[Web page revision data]
- - - - -

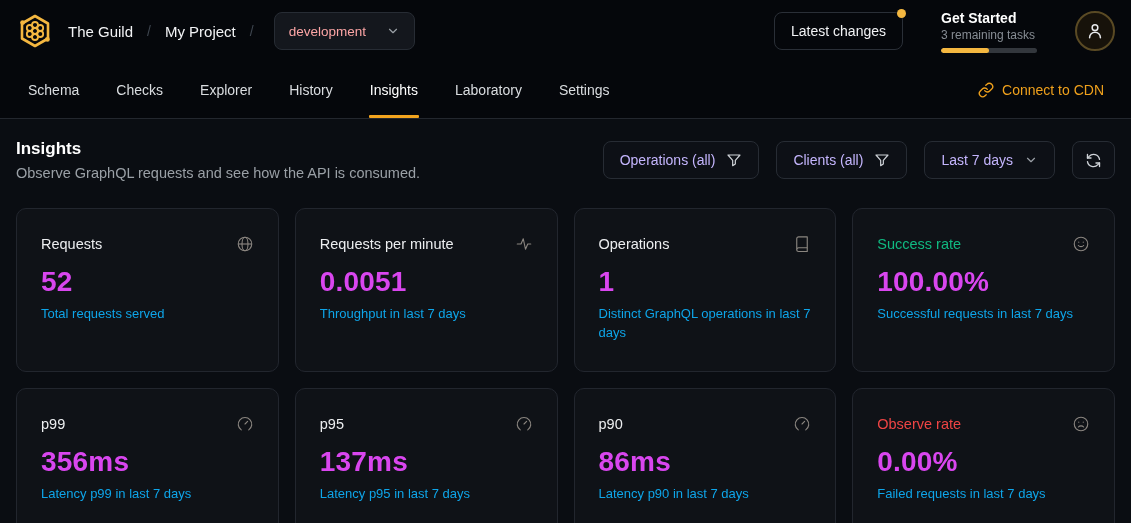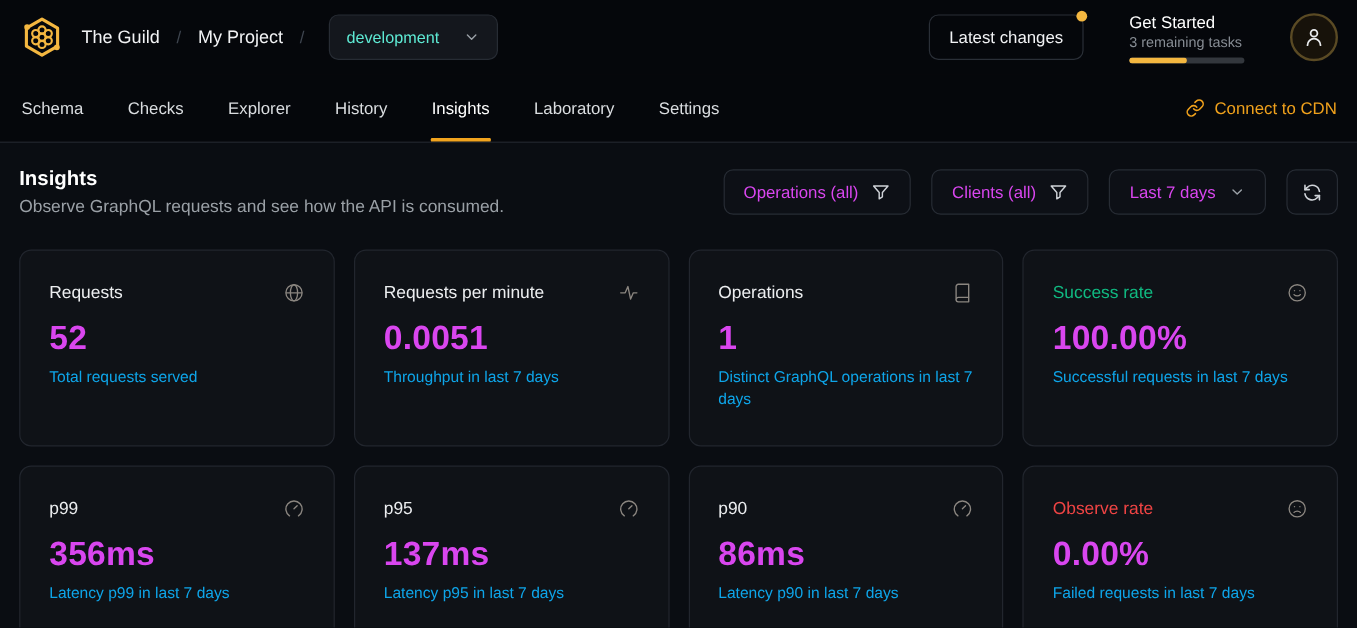--- a/index.html
+++ b/index.html
@@ -16,47 +16,47 @@
   .header {
     height:62px; background:#05070b;
     display:flex; align-items:center; padding:0 16px; gap:14px;
   }
   .logo { width:38px; height:38px; flex:0 0 auto; }
   .crumb { font-size:15px; font-weight:500; color:#f2f3f5; cursor:pointer; }
   .crumb-sep { color:#3f4650; font-size:14px; }
   .select-btn {
     margin-left:6px; height:38px; display:flex; align-items:center; gap:20px;
     background:#14171d; border:1px solid #272c34; border-radius:8px;
-    padding:0 14px; font-size:13.5px; color:#5eead4; cursor:pointer;
+    padding:0 14px; font-size:13.5px; color:#fca5a5; cursor:pointer;
   }
   .header-right { margin-left:auto; display:flex; align-items:center; gap:38px; }
   .ghost-btn {
     position:relative; height:38px; display:flex; align-items:center;
     background:transparent; border:1px solid #2a2f37; border-radius:8px;
     padding:0 16px; font-size:14px; color:#f2f3f5; cursor:pointer;
   }
   .notif-dot {
     position:absolute; top:-4px; right:-4px; width:9px; height:9px;
     border-radius:50%; background:#f4b740;
   }
   .get-started { width:96px; }
-  .gs-title { font-size:14px; font-weight:400; color:#fff; }
+  .gs-title { font-size:14px; font-weight:700; color:#fff; }
   .gs-sub { font-size:12px; color:#878d94; margin-top:2px; white-space:nowrap; }
   .gs-track { margin-top:6px; height:5px; border-radius:3px; background:#33373d; overflow:hidden; }
   .gs-fill { height:100%; border-radius:3px; background:#f4b740; }
   .avatar {
     width:40px; height:40px; border-radius:50%;
     background:#17120a; border:2px solid #5a4a24;
     display:flex; align-items:center; justify-content:center; cursor:pointer;
   }
 
   
   .nav {
     height:57px; background:#05070b; border-bottom:1px solid #23272e;
-    display:flex; align-items:stretch; padding:0 17px;
+    display:flex; align-items:stretch; padding:0 27px;
   }
   .tabs { display:flex; gap:35px; }
   .tab {
     position:relative; display:flex; align-items:center;
     font-size:14px; font-weight:500; color:#dadde0; cursor:pointer; padding:0 1px;
   }
   .tab.active { color:#ffffff; }
   .tab.active::after {
     content:""; position:absolute; left:0; right:0; bottom:0;
     height:3px; background:#f2a41e; border-radius:1px;
@@ -68,21 +68,21 @@
 
   
   .main { padding:20px 16px 16px; }
   .section-head { display:flex; align-items:center; justify-content:space-between; }
   .page-title { font-size:17px; font-weight:700; color:#fff; }
   .page-desc { font-size:14.5px; color:#9aa0a6; margin-top:6px; }
   .filters { display:flex; align-items:center; gap:17px; }
   .filter-btn {
     height:38px; display:flex; align-items:center; gap:11px;
     background:#0d1016; border:1px solid #272c34; border-radius:8px;
-    padding:0 16px; font-size:14px; color:#d946ef; cursor:pointer; white-space:nowrap;
+    padding:0 16px; font-size:14px; color:#c4b5fd; cursor:pointer; white-space:nowrap;
   }
   .icon-btn {
     width:43px; height:38px; display:flex; align-items:center; justify-content:center;
     background:#0d1016; border:1px solid #272c34; border-radius:8px; cursor:pointer; color:#cfd3d8;
   }
 
   
   .grid {
     margin-top:27px;
     display:grid; grid-template-columns:repeat(4, 1fr); gap:16px;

- - - - -

**PROBLEM:**
Which lines of the data contain the string "auto"? Copy each one.

**RESULT:**
   .logo { width:38px; height:38px; flex:0 0 auto; }
   .header-right { margin-left:auto; display:flex; align-items:center; gap:38px; }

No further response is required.